Version difference data
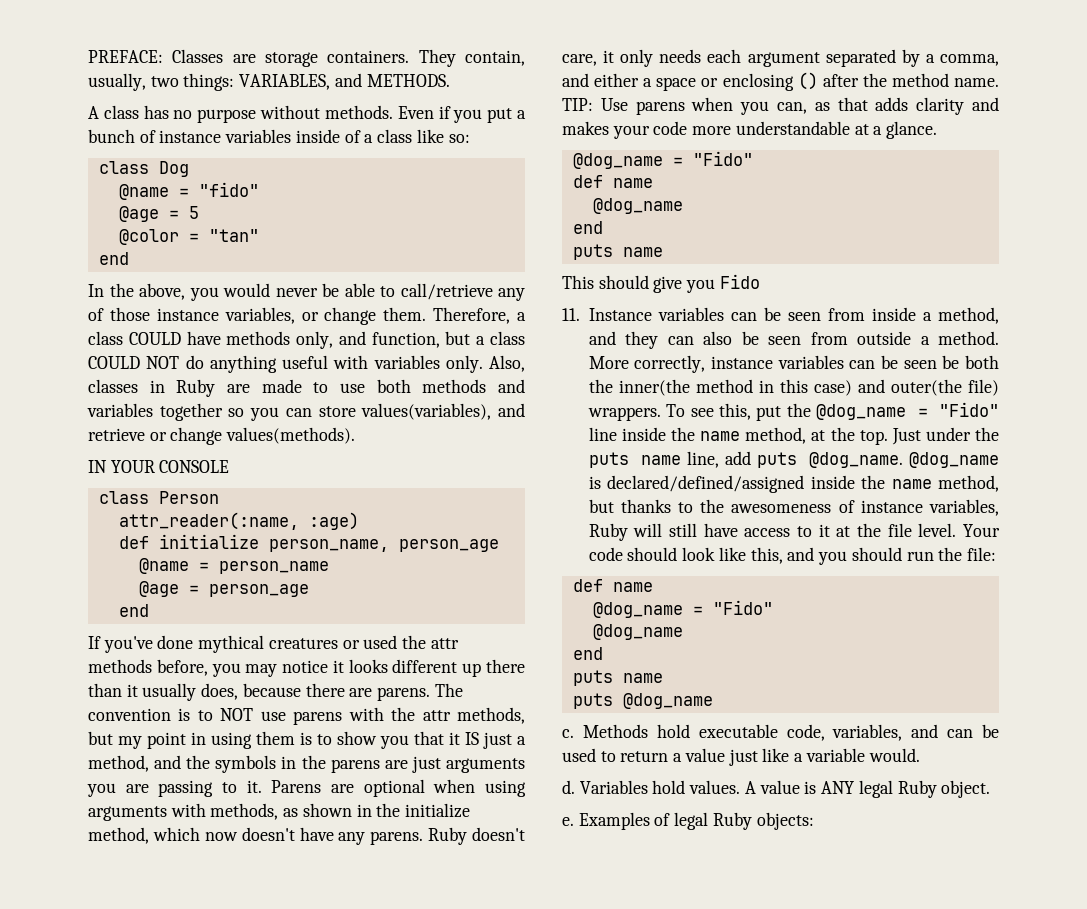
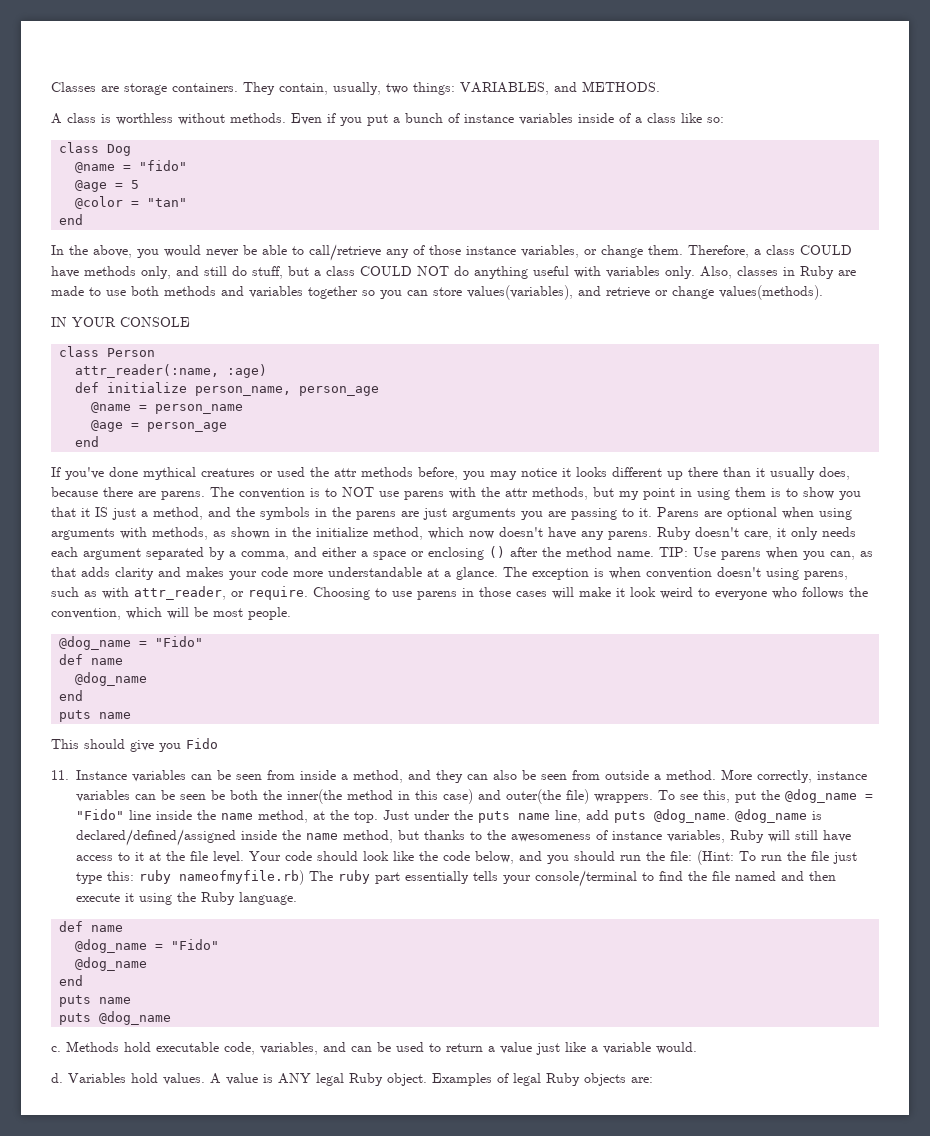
[88,50,163,63] PREFACE: -> (51, 87) none
[143,105,257,123] has no purpose -> [101,113,173,125] is worthless
[371,332,440,348] function, -> [204,266,283,279] still do stuff,
(938, 130) none -> [503,567,848,580] [51,586,868,600] [51,607,291,620] The exception is when convention doesn't using parens, such as with attr_reader, or require. Choosing to use parens in those cases will make it look weird to everyone who follows the convention, which will be most people.
[750,547,783,564] this, -> [419,851,514,864] the code below,
(996, 554) none -> [697,850,857,865] [76,870,836,887] [76,892,297,905] (Hint: To run the file just type this: ruby nameofmyfile.rb) The ruby part essentially tells your console/terminal to find the file named and then execute it using the Ruby language.
[562,817,574,826] // e. -> (427, 1079) none
[756,812,814,830] objects: -> [584,1073,653,1086] objects are:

## Instructions for the task:
The data above is to be printed exactly, all of it, except for the pictures.

## Task result:
[88,50,163,63] PREFACE: -> (51, 87) none
[143,105,257,123] has no purpose -> [101,113,173,125] is worthless
[371,332,440,348] function, -> [204,266,283,279] still do stuff,
(938, 130) none -> [503,567,848,580] [51,586,868,600] [51,607,291,620] The exception is when convention doesn't using parens, such as with attr_reader, or require. Choosing to use parens in those cases will make it look weird to everyone who follows the convention, which will be most people.
[750,547,783,564] this, -> [419,851,514,864] the code below,
(996, 554) none -> [697,850,857,865] [76,870,836,887] [76,892,297,905] (Hint: To run the file just type this: ruby nameofmyfile.rb) The ruby part essentially tells your console/terminal to find the file named and then execute it using the Ruby language.
[562,817,574,826] // e. -> (427, 1079) none
[756,812,814,830] objects: -> [584,1073,653,1086] objects are:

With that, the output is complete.